火星风沙地貌研究方法
收稿日期: 2020-01-16
修回日期: 2020-02-25
网络出版日期: 2020-09-15
基金资助
国家自然科学基金项目“塔里木盆地周围干燥剥蚀山地风化速率研究”(41930641);“巴丹吉林沙漠高大沙山系统的形成”(41871008)
Research Methodology of Martian Aeolian Geomorphology
Received date: 2020-01-16
Revised date: 2020-02-25
Online published: 2020-09-15
Supported by
the National Natural Science Foundation of China “Weathering rate of the dry denudated mountains surrounding the Tarim Basin”(41930641);“Formation of the meagadune system in China’s Badain Jaran Sand Sea”(41871008)

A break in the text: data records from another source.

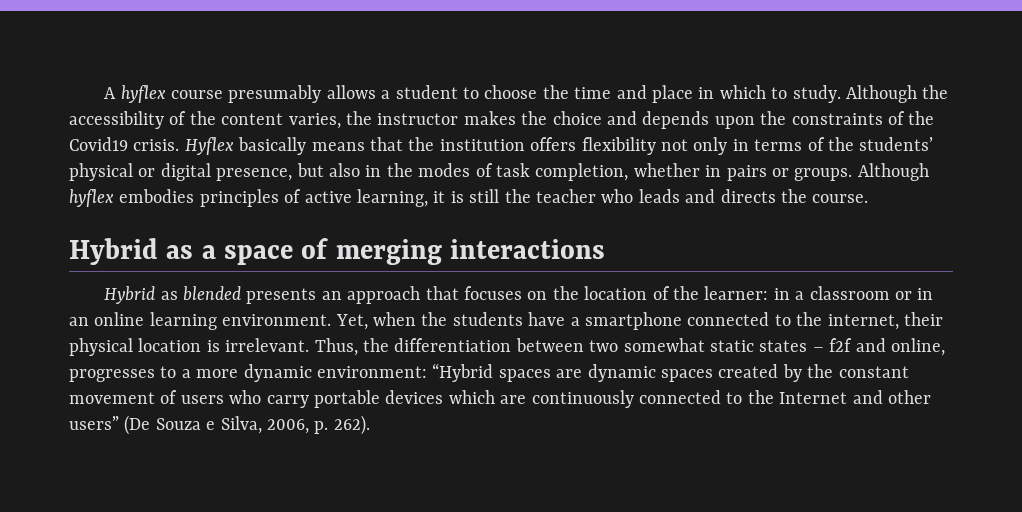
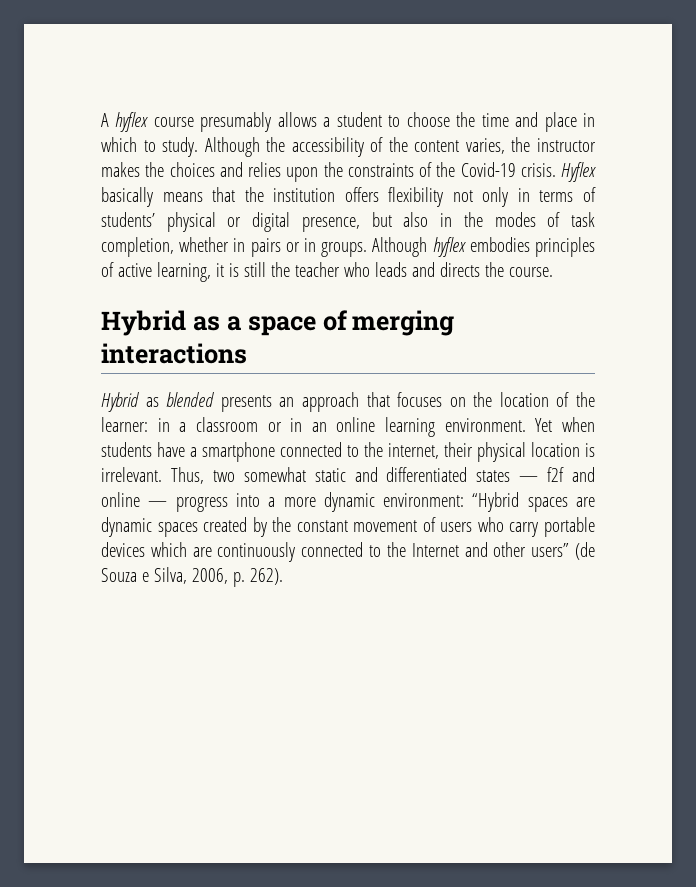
- Although the accessibility of the content varies, the instructor makes the choice and depends upon the constraints of the Covid19 crisis.
+ Although the accessibility of the content varies, the instructor makes the choices and relies upon the constraints of the Covid-19 crisis.
- Hyflex basically means that the institution offers flexibility not only in terms of the students’ physical or digital presence, but also in the modes of task completion, whether in pairs or groups.
+ Hyflex basically means that the institution offers flexibility not only in terms of students’ physical or digital presence, but also in the modes of task completion, whether in pairs or in groups.
- Yet, when the students have a smartphone connected to the internet, their physical location is irrelevant.
+ Yet when students have a smartphone connected to the internet, their physical location is irrelevant.
- Thus, the differentiation between two somewhat static states – f2f and online, progresses to a more dynamic environment: “Hybrid spaces are dynamic spaces created by the constant movement of users who carry portable devices which are continuously connected to the Internet and other users” (De Souza e Silva, 2006, p. 262).
+ Thus, two somewhat static and differentiated states — f2f and online — progress into a more dynamic environment: “Hybrid spaces are dynamic spaces created by the constant movement of users who carry portable devices which are continuously connected to the Internet and other users” (de Souza e Silva, 2006, p. 262).

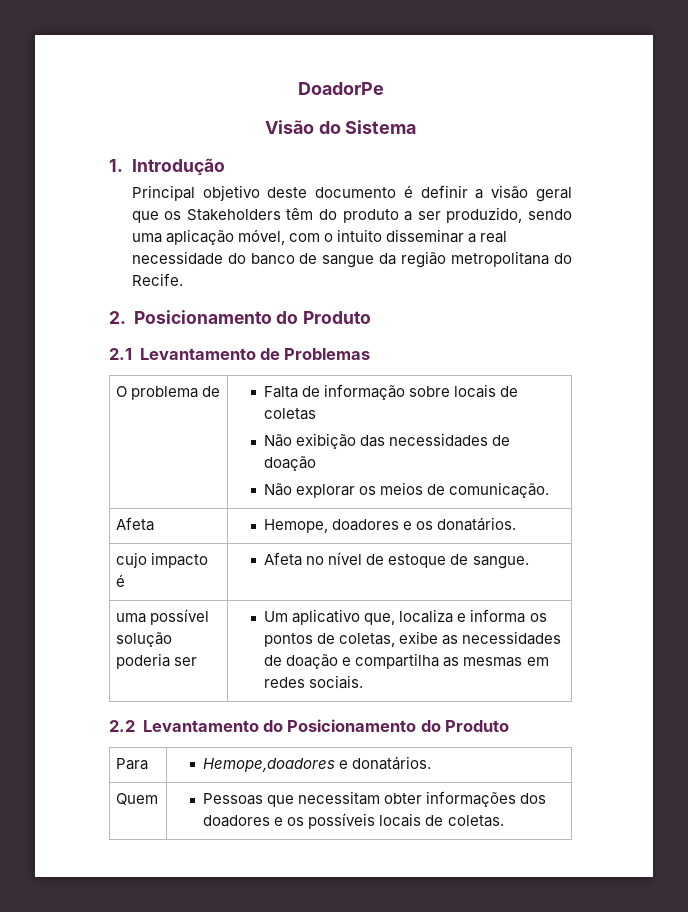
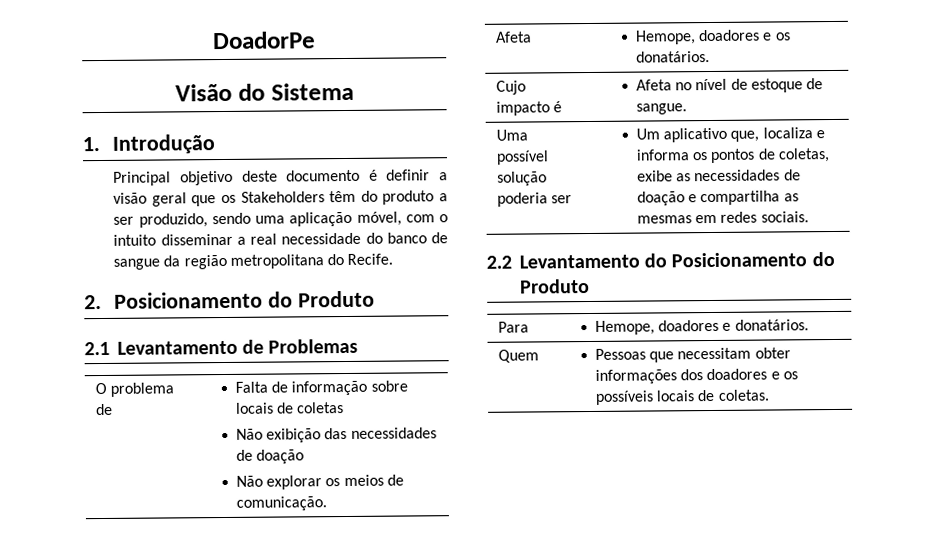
- cujo impacto é | Afeta no nível de estoque de sangue.
+ Cujo impacto é | Afeta no nível de estoque de sangue.
- uma possível solução poderia ser | Um aplicativo que, localiza e informa os pontos de coletas, exibe as necessidades de doação e compartilha as mesmas em redes sociais.
+ Uma possível solução poderia ser | Um aplicativo que, localiza e informa os pontos de coletas, exibe as necessidades de doação e compartilha as mesmas em redes sociais.
- Para | Hemope,doadores e donatários.
+ Para | Hemope, doadores e donatários.

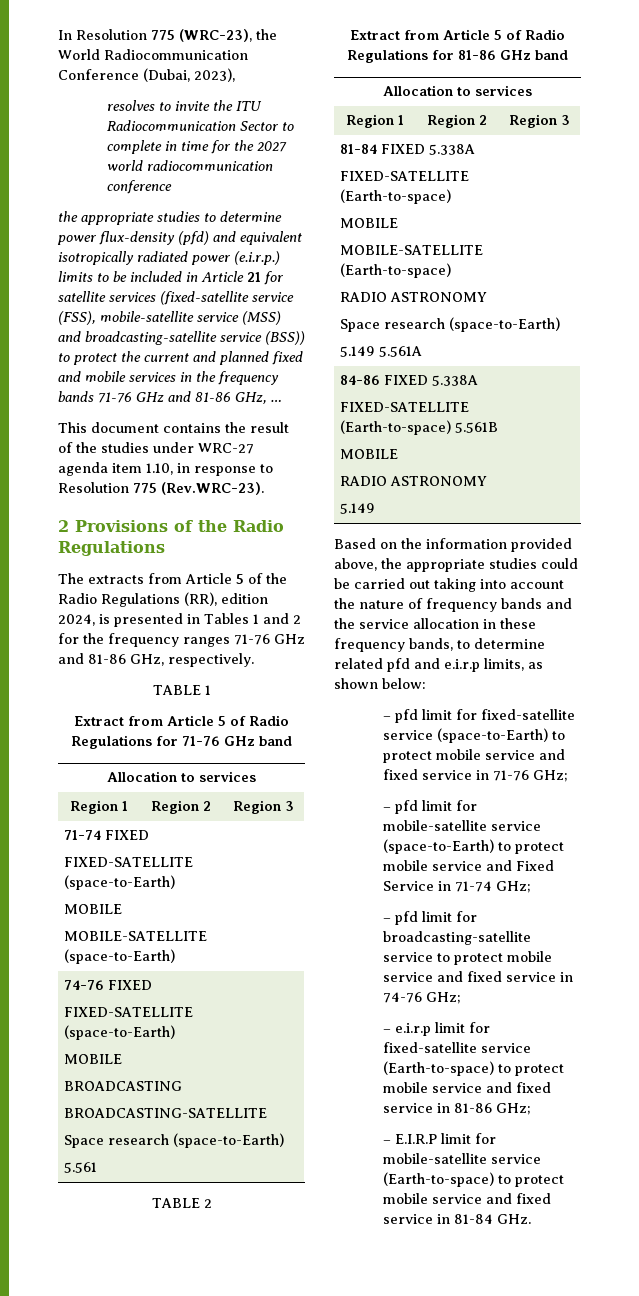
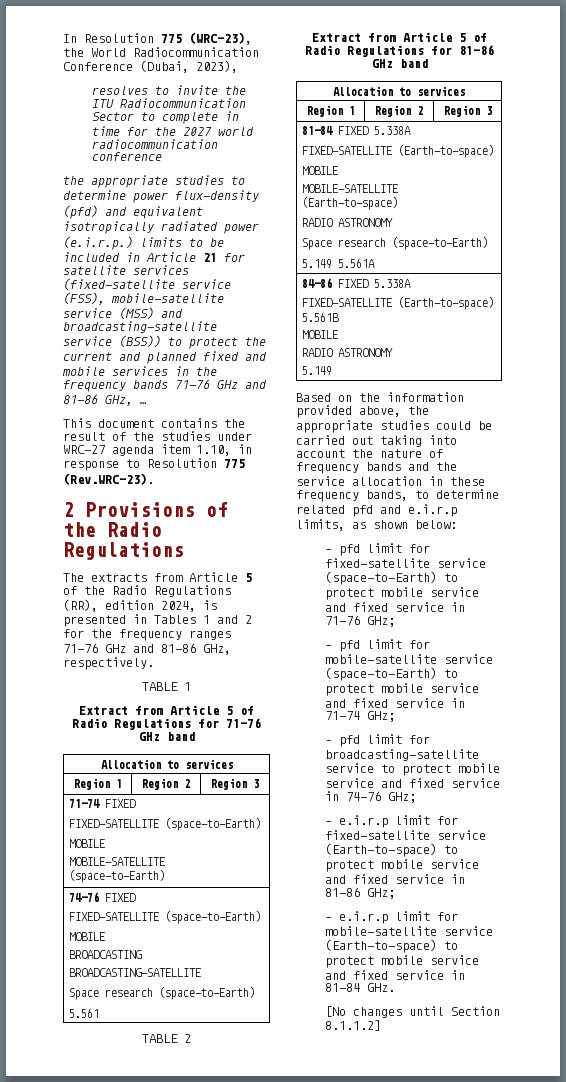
- – pfd limit for mobile-satellite service (space-to-Earth) to protect mobile service and Fixed Service in 71-74 GHz;
+ – pfd limit for mobile-satellite service (space-to-Earth) to protect mobile service and fixed service in 71-74 GHz;
- – E.I.R.P limit for mobile-satellite service (Earth-to-space) to protect mobile service and fixed service in 81-84 GHz.
+ – e.i.r.p limit for mobile-satellite service (Earth-to-space) to protect mobile service and fixed service in 81-84 GHz.
+ [No changes until Section 8.1.1.2]

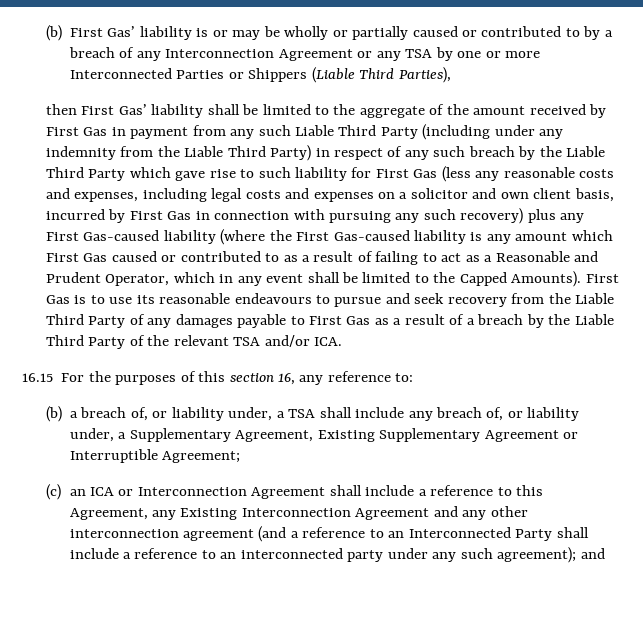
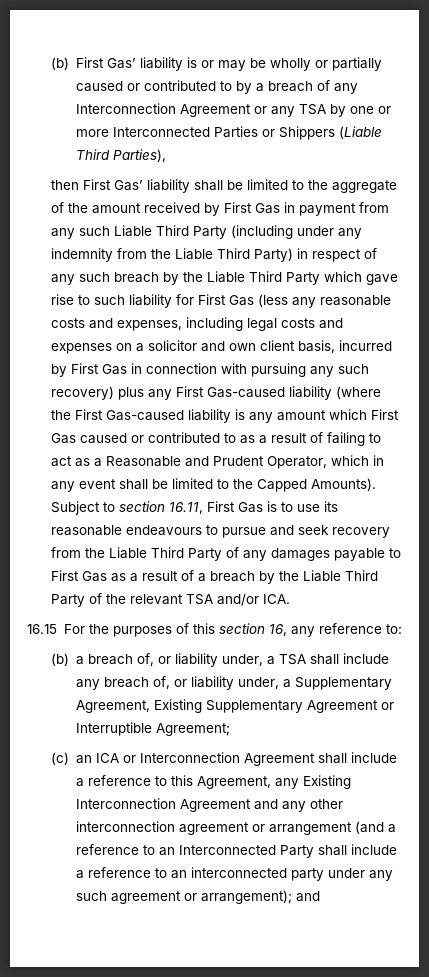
- First Gas is to use its reasonable endeavours to pursue and seek recovery from the Liable Third Party of any damages payable to First Gas as a result of a breach by the Liable Third Party of the relevant TSA and/or ICA.
+ Subject to section 16.11, First Gas is to use its reasonable endeavours to pursue and seek recovery from the Liable Third Party of any damages payable to First Gas as a result of a breach by the Liable Third Party of the relevant TSA and/or ICA.
- (c) an ICA or Interconnection Agreement shall include a reference to this Agreement, any Existing Interconnection Agreement and any other interconnection agreement (and a reference to an Interconnected Party shall include a reference to an interconnected party under any such agreement); and
+ (c) an ICA or Interconnection Agreement shall include a reference to this Agreement, any Existing Interconnection Agreement and any other interconnection agreement or arrangement (and a reference to an Interconnected Party shall include a reference to an interconnected party under any such agreement or arrangement); and

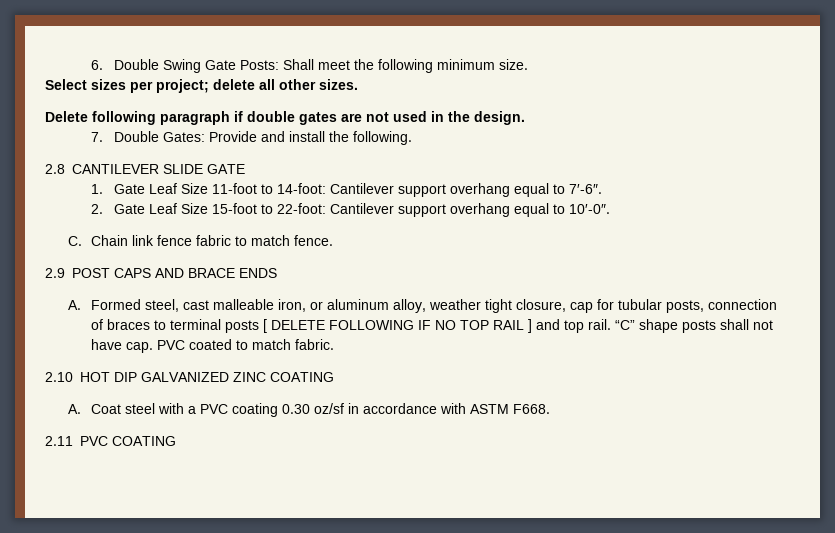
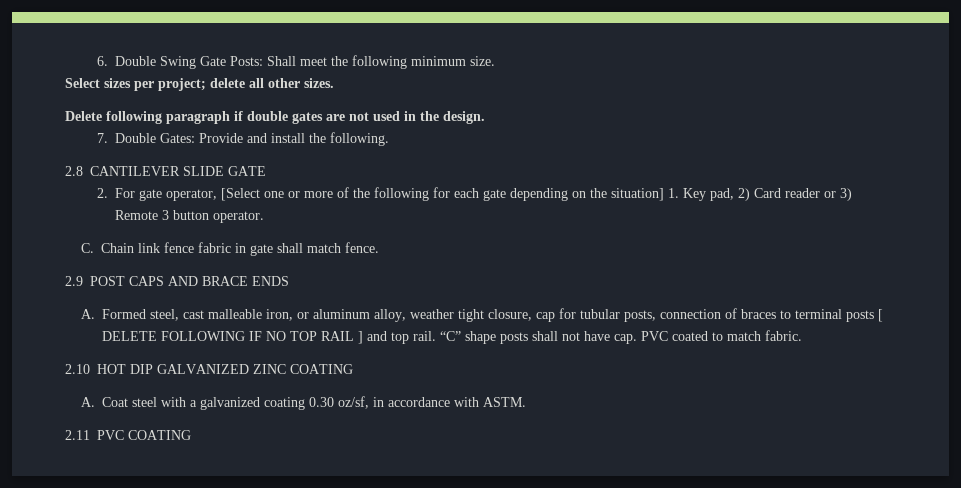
- 1. Gate Leaf Size 11-foot to 14-foot: Cantilever support overhang equal to 7′-6″.
- 2. Gate Leaf Size 15-foot to 22-foot: Cantilever support overhang equal to 10′-0″.
+ 2. For gate operator, [Select one or more of the following for each gate depending on the situation] 1. Key pad, 2) Card reader or 3) Remote 3 button operator.
- C. Chain link fence fabric to match fence.
+ C. Chain link fence fabric in gate shall match fence.
- A. Coat steel with a PVC coating 0.30 oz/sf in accordance with ASTM F668.
+ A. Coat steel with a galvanized coating 0.30 oz/sf, in accordance with ASTM.

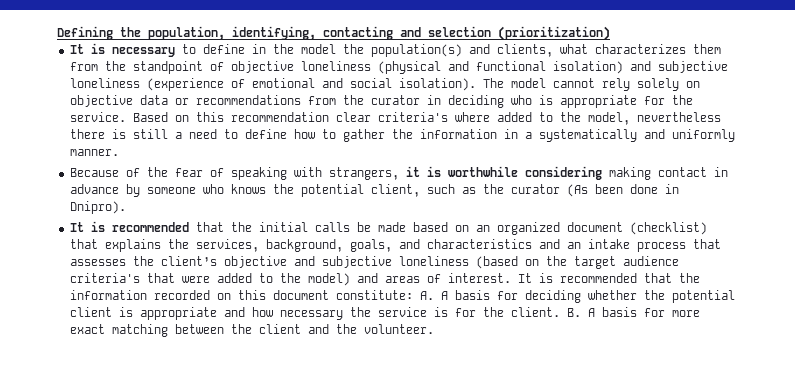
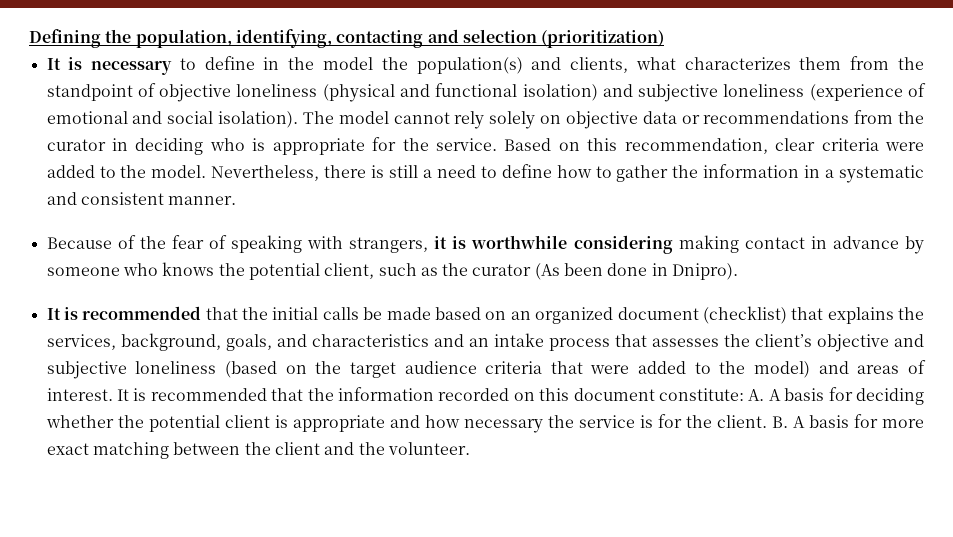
- Based on this recommendation clear criteria's where added to the model, nevertheless there is still a need to define how to gather the information in a systematically and uniformly manner.
+ Based on this recommendation, clear criteria were added to the model. Nevertheless, there is still a need to define how to gather the information in a systematic and consistent manner.
- It is recommended that the initial calls be made based on an organized document (checklist) that explains the services, background, goals, and characteristics and an intake process that assesses the client’s objective and subjective loneliness (based on the target audience criteria's that were added to the model) and areas of interest.
+ It is recommended that the initial calls be made based on an organized document (checklist) that explains the services, background, goals, and characteristics and an intake process that assesses the client’s objective and subjective loneliness (based on the target audience criteria that were added to the model) and areas of interest.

火星探测是深空探测的热点和焦点。中国于2020年实施首次火星探测计划,风沙地貌过程是火星表面最广泛和最活跃的地貌过程,一直是火星研究的重要内容。持续推进火星风沙地貌过程研究需要理论体系和研究方法两个方面的支撑,在目前无法采用实地观测直接获取资料的情况下,探索和提高研究方法的水平尤为重要。从方法论、研究方式和现代技术应用3个层面剖析了火星风沙地貌研究方法。方法论注重归纳法与演绎法,还原论与整体论的辩证统一。研究方式包括探测研究和模拟研究,在地球上选择与火星类似的地方开展类火星研究,也是目前普遍采用的研究方式。充分利用各种遥感观察与探测技术,是火星风沙地貌研究赖以发展的重要基础,模拟实验也一直是风沙地貌学研究的重要手段。在人类无法实施实地调查和观测的情况下,风洞模拟和数值模拟在火星风沙地貌过程以及环境研究方面发挥着重要作用。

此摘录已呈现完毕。